Not that poorly formed! Took me 2 minutes to diagnose it.
This is not a bug.

> pattern: "^(.*?)(http:\/\/.+?|www\..+?)(\s|\)|'|\"|`|$)+"
> text: "(http://foxxxxxxxx.php?showforum=129)"
>
> After execute have match
> 0 - "(http://foxxxxxxxx.php?showforum=129)"
> 1 - "("
> 2 - "http://foxxxxxxxx.php?showforum=129"
> 3 - ""
>
> we have lost 3-th math


No, you have not.
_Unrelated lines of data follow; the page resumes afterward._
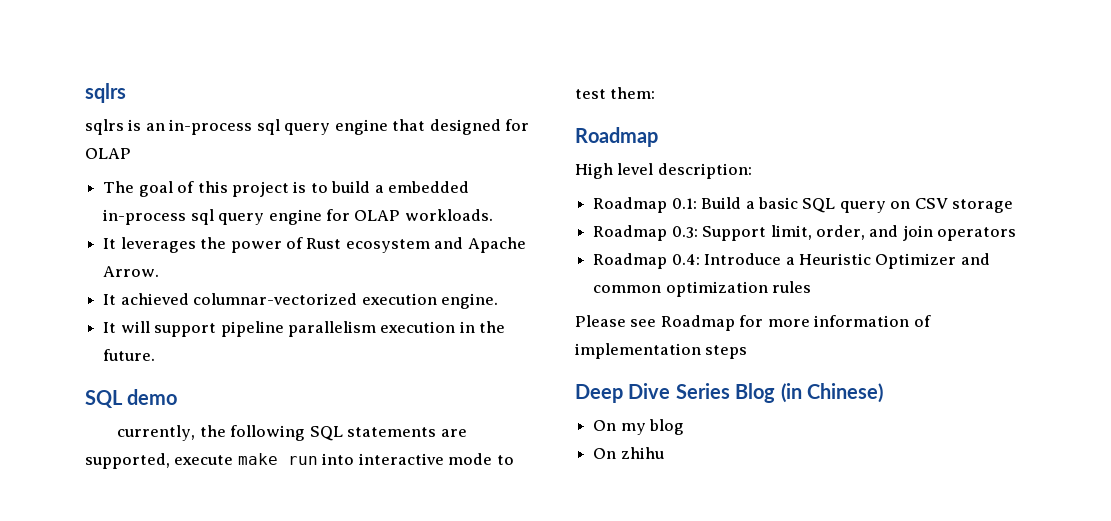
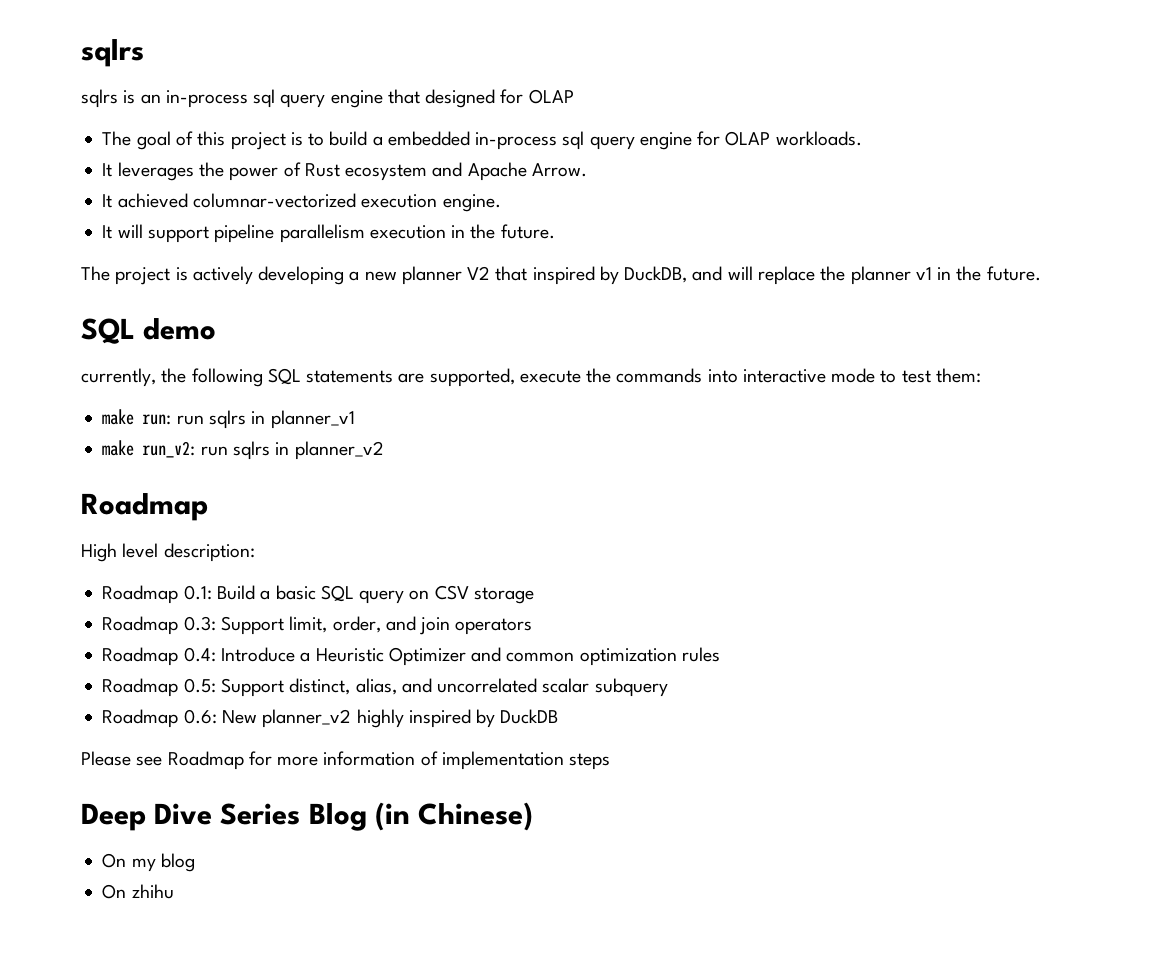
+ The project is actively developing a new planner V2 that inspired by DuckDB, and will replace the planner v1 in the future.
- currently, the following SQL statements are supported, execute make run into interactive mode to test them:
+ currently, the following SQL statements are supported, execute the commands into interactive mode to test them:
+ make run: run sqlrs in planner_v1
+ make run_v2: run sqlrs in planner_v2
+ Roadmap 0.5: Support distinct, alias, and uncorrelated scalar subquery
+ Roadmap 0.6: New planner_v2 highly inspired by DuckDB

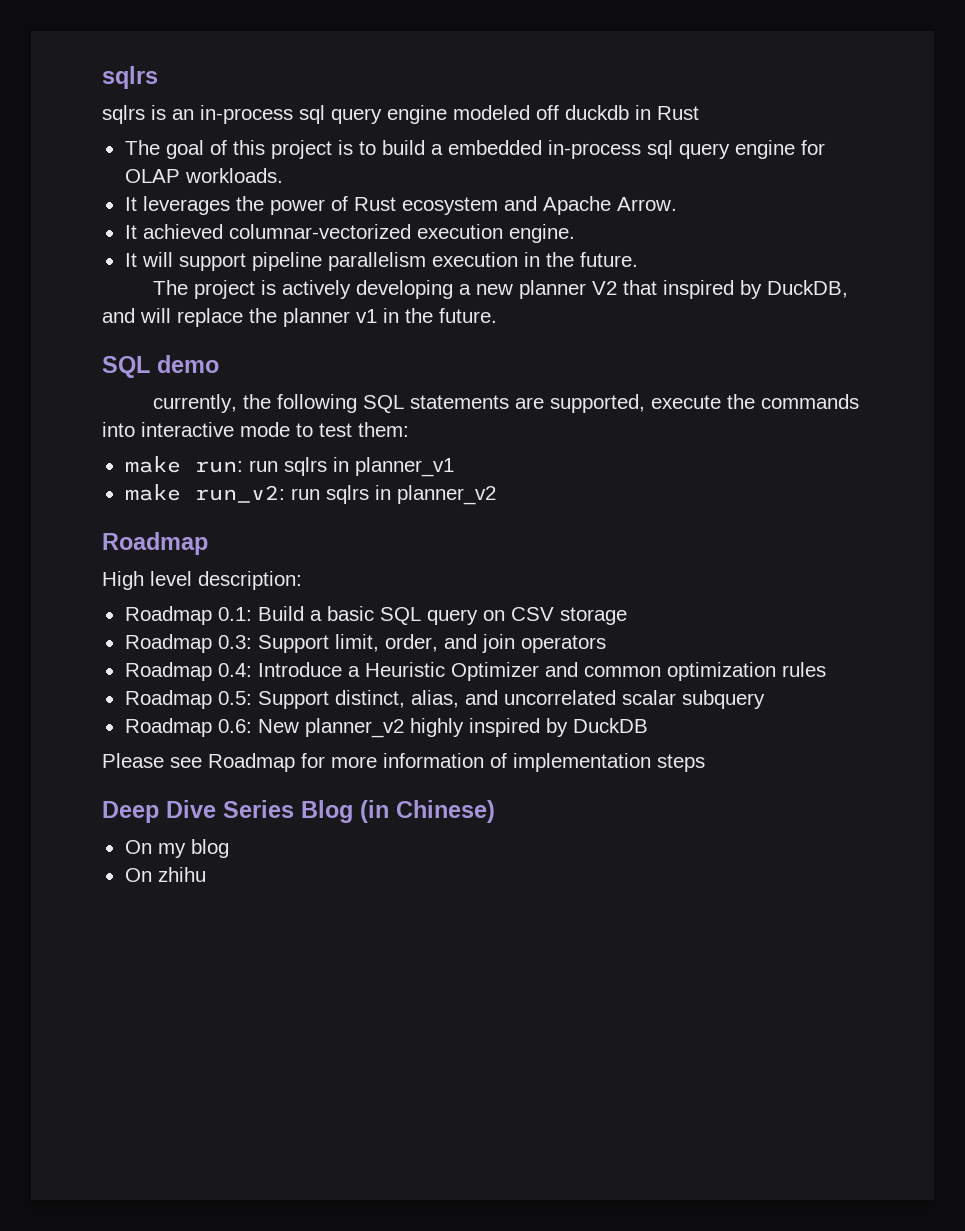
- sqlrs is an in-process sql query engine that designed for OLAP
+ sqlrs is an in-process sql query engine modeled off duckdb in Rust

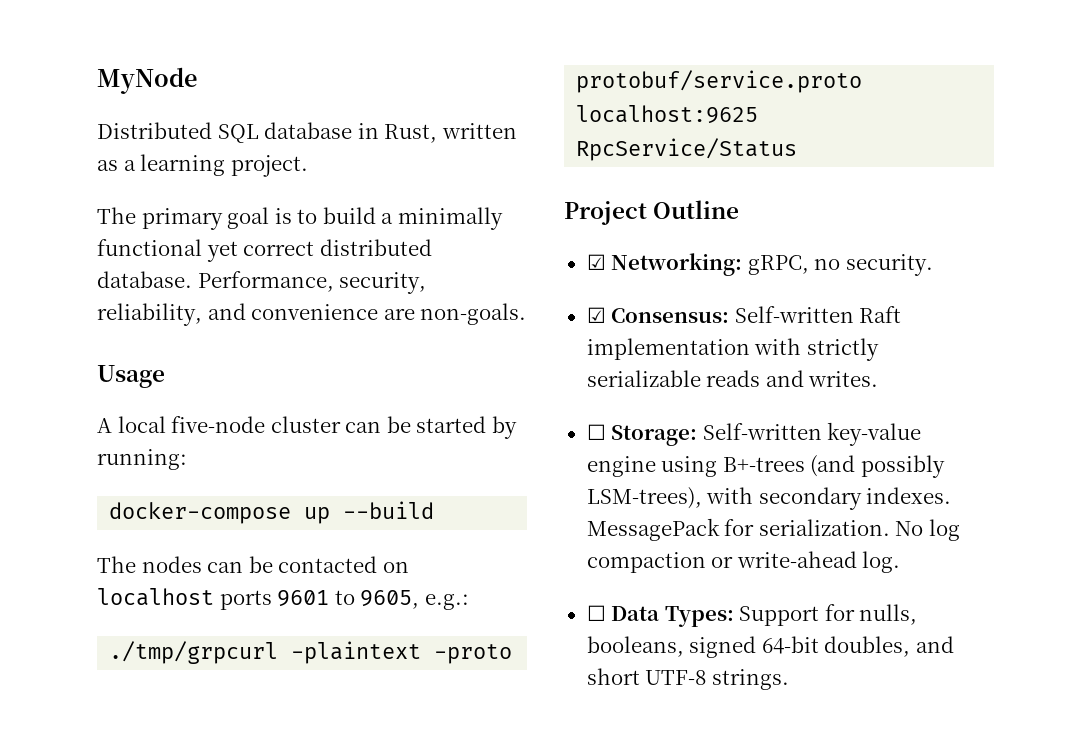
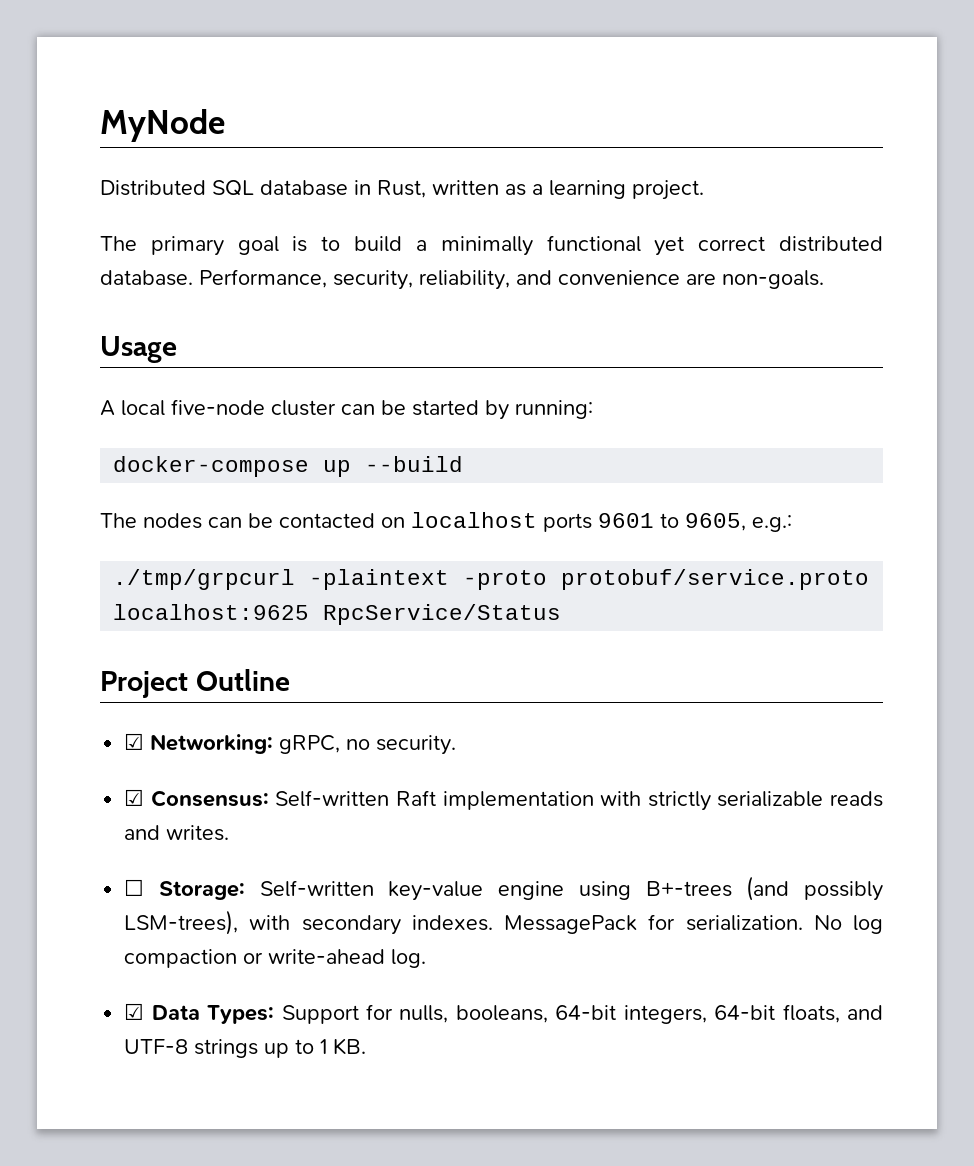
- ☐ Data Types: Support for nulls, booleans, signed 64-bit doubles, and short UTF-8 strings.
+ ☑ Data Types: Support for nulls, booleans, 64-bit integers, 64-bit floats, and UTF-8 strings up to 1 KB.

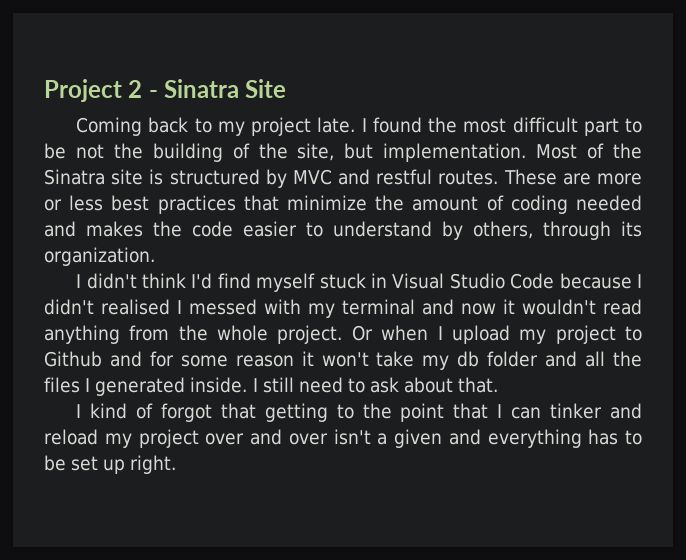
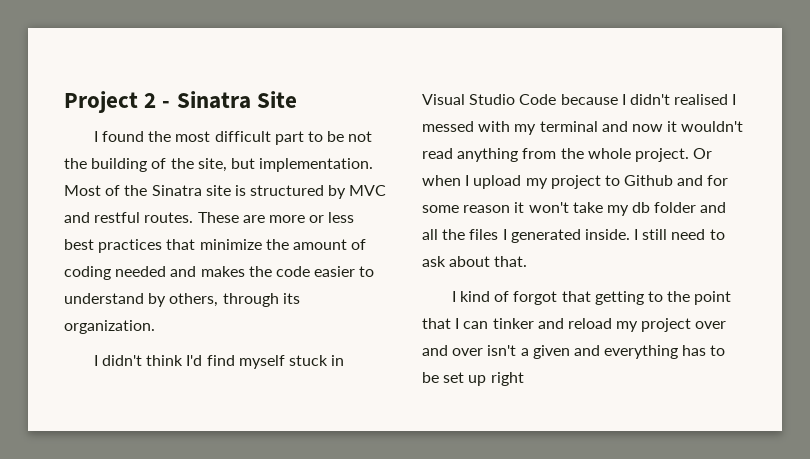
- Coming back to my project late.
- I kind of forgot that getting to the point that I can tinker and reload my project over and over isn't a given and everything has to be set up right.
+ I kind of forgot that getting to the point that I can tinker and reload my project over and over isn't a given and everything has to be set up right

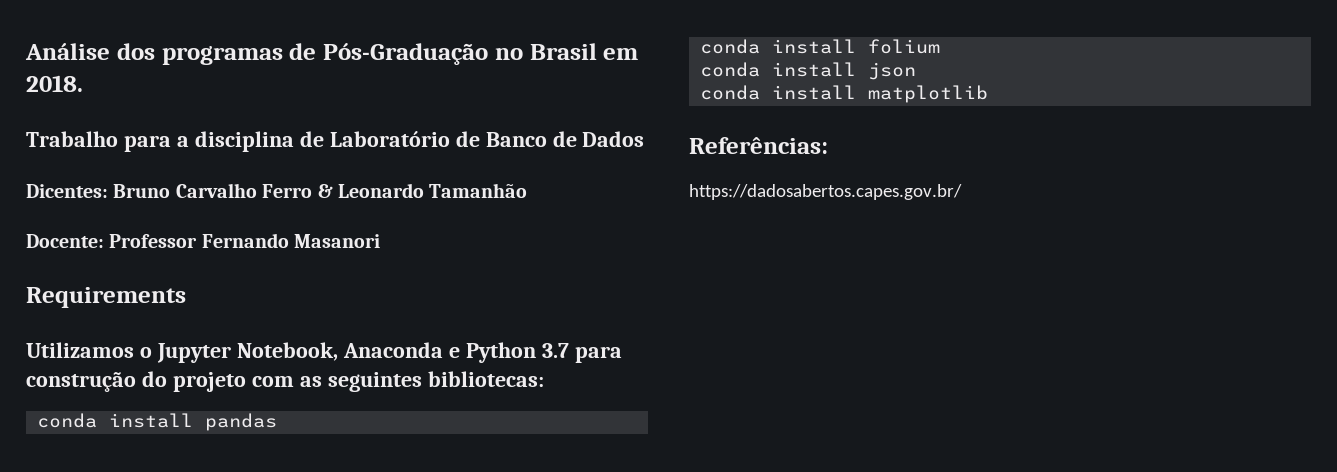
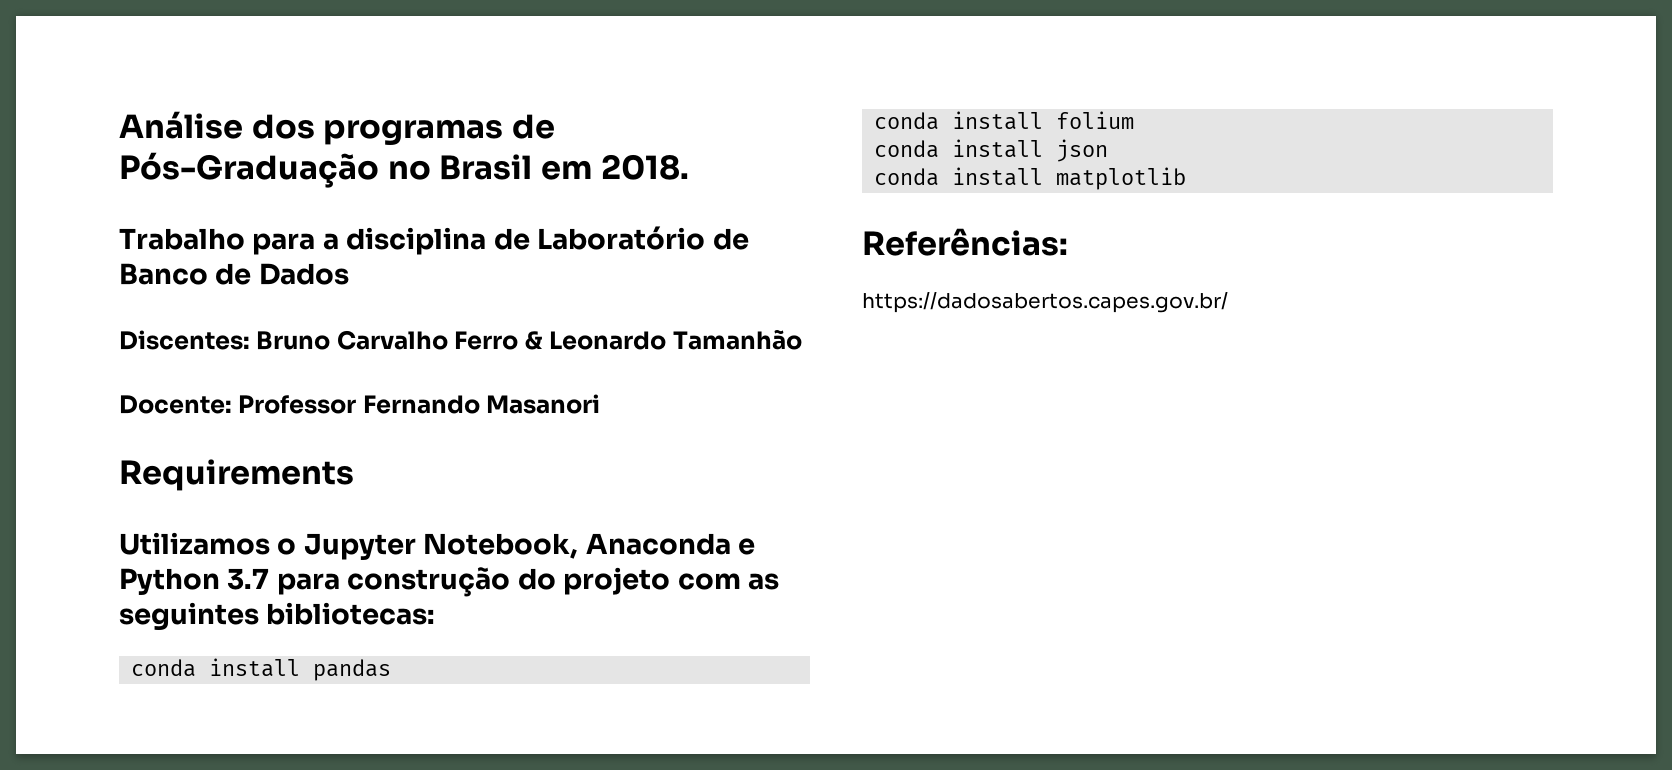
- Dicentes: Bruno Carvalho Ferro & Leonardo Tamanhão
+ Discentes: Bruno Carvalho Ferro & Leonardo Tamanhão

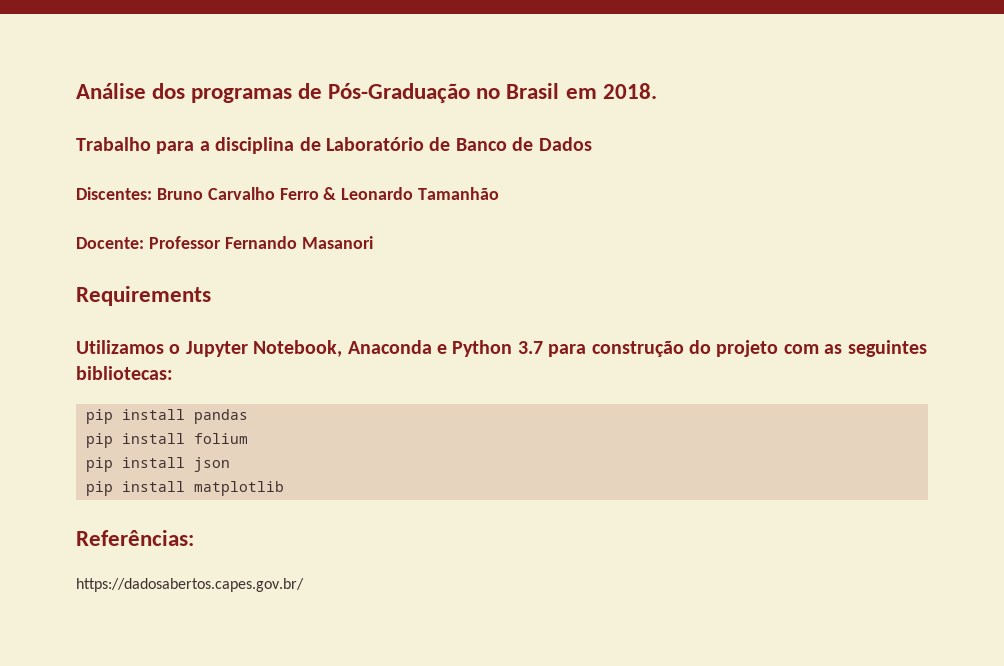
- conda install pandas
+ pip install pandas
- conda install folium
+ pip install folium
- conda install json
+ pip install json
- conda install matplotlib
+ pip install matplotlib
The reason is the final "+" in the pattern. The third
group loops. The first time round the loop it matches ")". The next time
round the loop it matches "$" (i.e. an empty string). The next time
round the loop it again matches "$" but there's magic code in PCRE to
stop it going round for ever (similar code is in Perl).

Therefore, the final value that is matched by the 3rd group is "". The
final value is what you get at the end of the match.

If you try this in Perl, you get exactly the same result.

Philip

--
Philip Hazel, University of Cambridge Computing Service.